Input for this task Start Marker

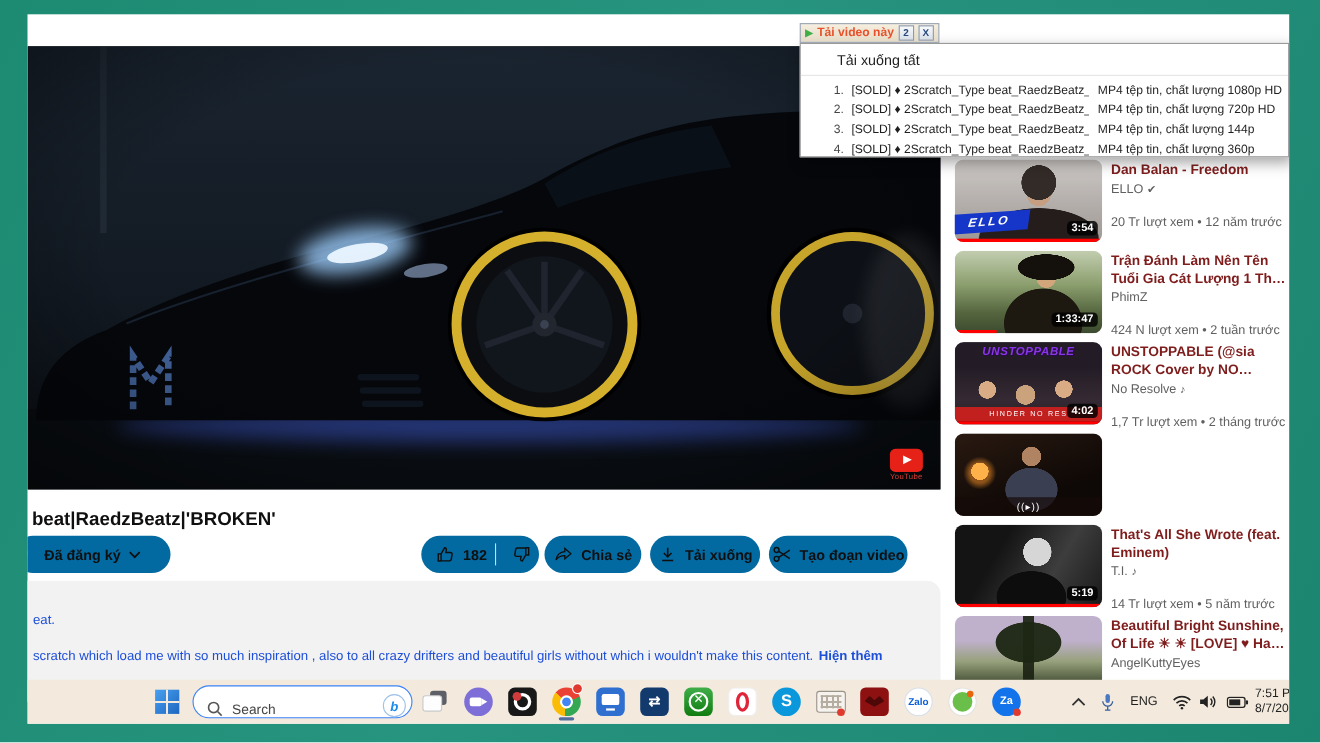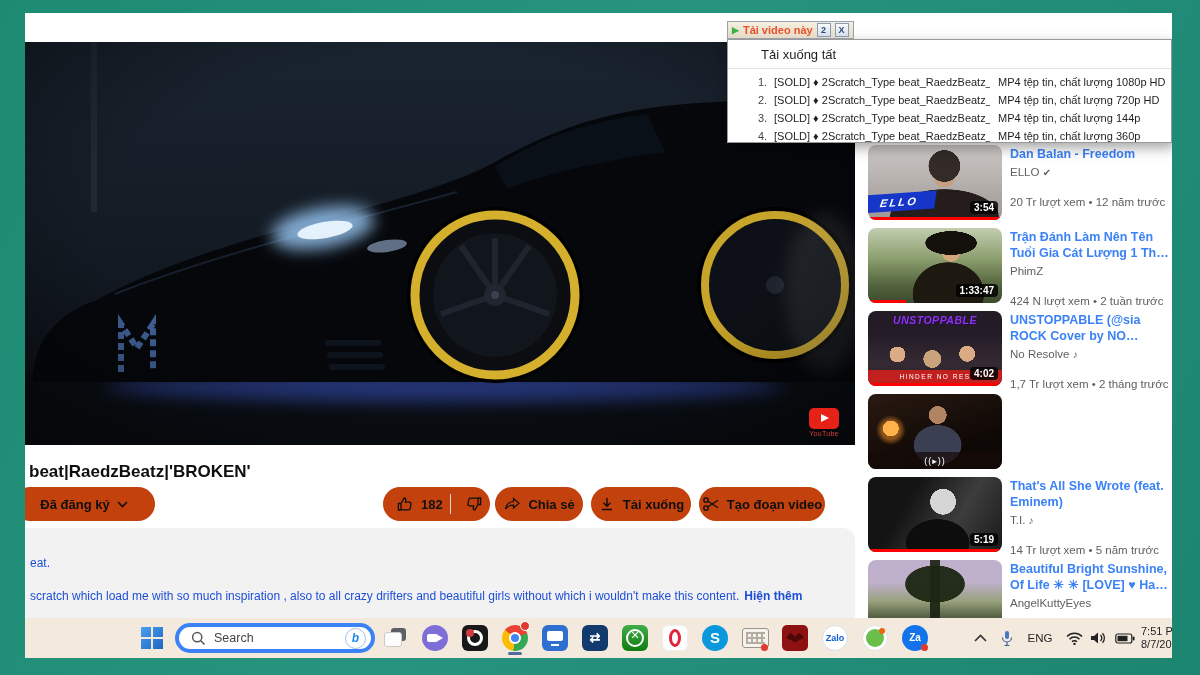--- a/index.html
+++ b/index.html
@@ -46,7 +46,7 @@
   .strip{position:absolute;bottom:3px;left:0;right:0;height:13px;background:#c21f1f;color:#fff;font-size:6.5px;display:flex;align-items:center;justify-content:center;letter-spacing:1.5px}
   .mixb{position:absolute;bottom:0;left:0;right:0;height:17px;background:rgba(22,11,8,.72);color:#fff;font-size:9px;display:flex;align-items:center;justify-content:center;letter-spacing:1px}
   .vi-text{position:absolute;left:142px;top:1px;width:164px}
-  .vi-title{font-size:12.5px;font-weight:bold;line-height:16px;color:#3b82f6;display:-webkit-box;-webkit-line-clamp:2;-webkit-box-orient:vertical;overflow:hidden;max-height:32px}
+  .vi-title{font-size:12.5px;font-weight:bold;line-height:16px;color:#7f1d1d;display:-webkit-box;-webkit-line-clamp:2;-webkit-box-orient:vertical;overflow:hidden;max-height:32px}
   .vi-ch{margin-top:4px;font-size:11.5px;color:#606060}
   .vi-meta{font-size:11.5px;color:#606060;margin-top:18px}
   .badge{font-size:10px;color:#606060}

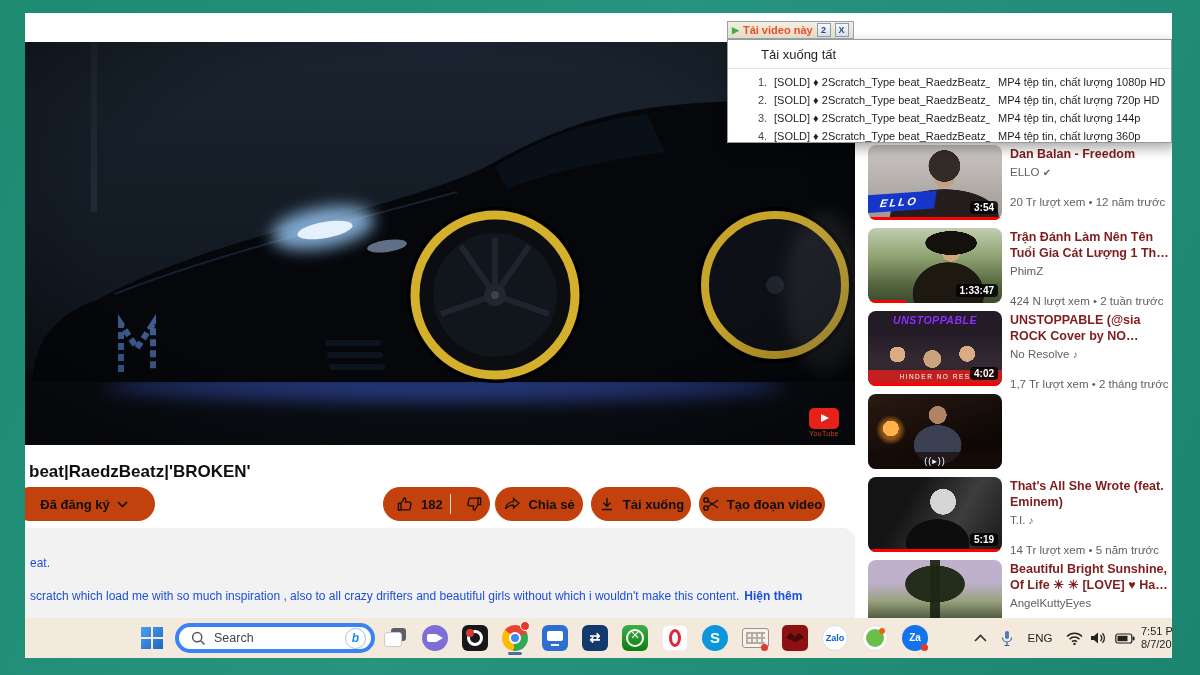--- a/index.html
+++ b/index.html
@@ -17,7 +17,7 @@
   
   .video-title{position:absolute;left:4px;top:449px;font-size:17px;font-weight:bold;color:#0f0f0f}
   .actions{position:absolute;top:474px;left:0;width:835px;height:38px}
-  .pill{position:absolute;height:34px;border-radius:17px;background:#c2410c;color:#0f0f0f;font-size:13px;font-weight:bold;display:flex;align-items:center;justify-content:center;gap:7px;cursor:pointer}
+  .pill{position:absolute;height:34px;border-radius:17px;background:#0369a1;color:#0f0f0f;font-size:13px;font-weight:bold;display:flex;align-items:center;justify-content:center;gap:7px;cursor:pointer}
   .pill svg{flex:0 0 auto}
   .sub-pill{left:-12px;width:142px}
   .like-pill{left:358px;width:107px;padding:0}

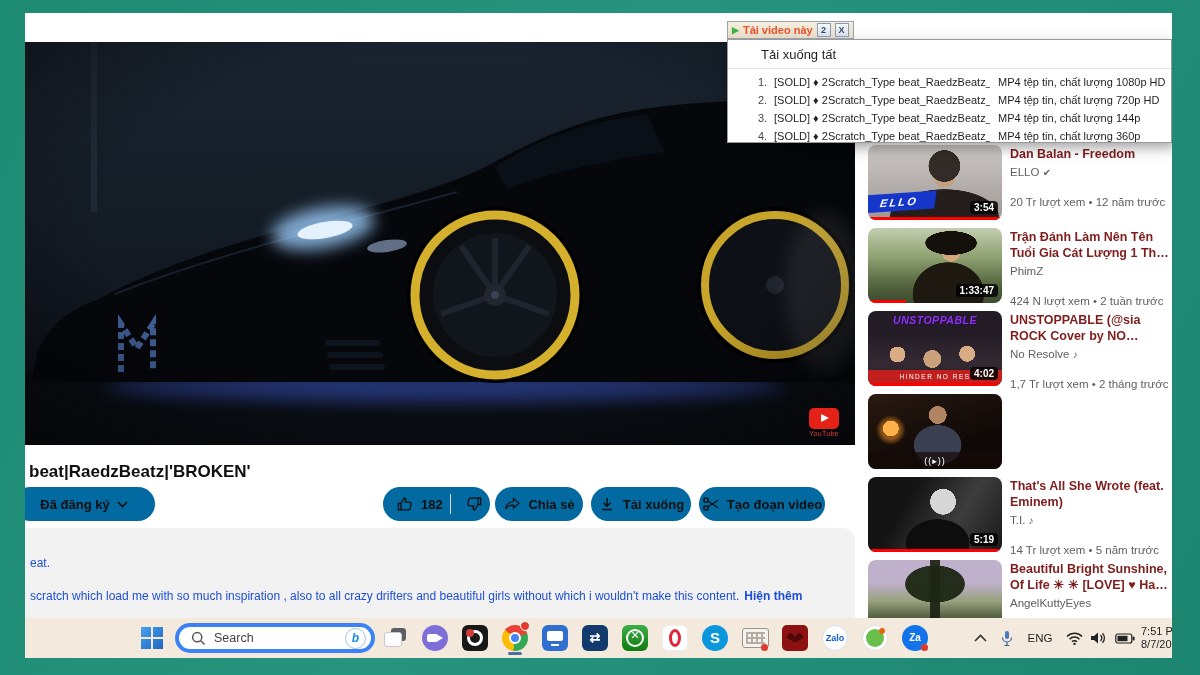--- a/index.html
+++ b/index.html
@@ -101,7 +101,7 @@
     linear-gradient(90deg, transparent 0 10px, #f3eadd 10px 12px, transparent 12px),
     linear-gradient(0deg, transparent 0 10px, #f3eadd 10px 12px, transparent 12px),
     linear-gradient(135deg,#47a1f0,#1f66c0)}
-  .tb-search{position:absolute;left:150px;top:5px;width:200px;height:30px;background:#fff;border:4px solid #3b82f6;border-radius:16px;display:flex;align-items:center;padding:0 5px 0 12px;gap:8px;font-size:12.5px;color:#454545;cursor:text}
+  .tb-search{position:absolute;left:150px;top:5px;width:200px;height:30px;background:#fff;border:1px solid #3b82f6;border-radius:16px;display:flex;align-items:flex-end;padding:0 5px 0 12px;gap:8px;font-size:12.5px;color:#454545;cursor:text}
   .bing{margin-left:auto;width:21px;height:21px;border-radius:50%;border:1.5px solid #9ec2e8;color:#1b8ceb;font-weight:bold;font-style:italic;font-size:12px;display:flex;align-items:center;justify-content:center;cursor:pointer}
   .tb-apps{position:absolute;left:356px;top:5px;display:flex;gap:12px}
   .tb-app{width:28px;height:29px;display:flex;align-items:center;justify-content:center;position:relative;cursor:pointer}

Input for this task End Marker

→ What is being asked
Without including any pictures, reproduce the data exactly.

→ Your solution
--- a/index.html
+++ b/index.html
@@ -46,7 +46,7 @@
   .strip{position:absolute;bottom:3px;left:0;right:0;height:13px;background:#c21f1f;color:#fff;font-size:6.5px;display:flex;align-items:center;justify-content:center;letter-spacing:1.5px}
   .mixb{position:absolute;bottom:0;left:0;right:0;height:17px;background:rgba(22,11,8,.72);color:#fff;font-size:9px;display:flex;align-items:center;justify-content:center;letter-spacing:1px}
   .vi-text{position:absolute;left:142px;top:1px;width:164px}
-  .vi-title{font-size:12.5px;font-weight:bold;line-height:16px;color:#3b82f6;display:-webkit-box;-webkit-line-clamp:2;-webkit-box-orient:vertical;overflow:hidden;max-height:32px}
+  .vi-title{font-size:12.5px;font-weight:bold;line-height:16px;color:#7f1d1d;display:-webkit-box;-webkit-line-clamp:2;-webkit-box-orient:vertical;overflow:hidden;max-height:32px}
   .vi-ch{margin-top:4px;font-size:11.5px;color:#606060}
   .vi-meta{font-size:11.5px;color:#606060;margin-top:18px}
   .badge{font-size:10px;color:#606060}

--- a/index.html
+++ b/index.html
@@ -17,7 +17,7 @@
   
   .video-title{position:absolute;left:4px;top:449px;font-size:17px;font-weight:bold;color:#0f0f0f}
   .actions{position:absolute;top:474px;left:0;width:835px;height:38px}
-  .pill{position:absolute;height:34px;border-radius:17px;background:#c2410c;color:#0f0f0f;font-size:13px;font-weight:bold;display:flex;align-items:center;justify-content:center;gap:7px;cursor:pointer}
+  .pill{position:absolute;height:34px;border-radius:17px;background:#0369a1;color:#0f0f0f;font-size:13px;font-weight:bold;display:flex;align-items:center;justify-content:center;gap:7px;cursor:pointer}
   .pill svg{flex:0 0 auto}
   .sub-pill{left:-12px;width:142px}
   .like-pill{left:358px;width:107px;padding:0}

--- a/index.html
+++ b/index.html
@@ -101,7 +101,7 @@
     linear-gradient(90deg, transparent 0 10px, #f3eadd 10px 12px, transparent 12px),
     linear-gradient(0deg, transparent 0 10px, #f3eadd 10px 12px, transparent 12px),
     linear-gradient(135deg,#47a1f0,#1f66c0)}
-  .tb-search{position:absolute;left:150px;top:5px;width:200px;height:30px;background:#fff;border:4px solid #3b82f6;border-radius:16px;display:flex;align-items:center;padding:0 5px 0 12px;gap:8px;font-size:12.5px;color:#454545;cursor:text}
+  .tb-search{position:absolute;left:150px;top:5px;width:200px;height:30px;background:#fff;border:1px solid #3b82f6;border-radius:16px;display:flex;align-items:flex-end;padding:0 5px 0 12px;gap:8px;font-size:12.5px;color:#454545;cursor:text}
   .bing{margin-left:auto;width:21px;height:21px;border-radius:50%;border:1.5px solid #9ec2e8;color:#1b8ceb;font-weight:bold;font-style:italic;font-size:12px;display:flex;align-items:center;justify-content:center;cursor:pointer}
   .tb-apps{position:absolute;left:356px;top:5px;display:flex;gap:12px}
   .tb-app{width:28px;height:29px;display:flex;align-items:center;justify-content:center;position:relative;cursor:pointer}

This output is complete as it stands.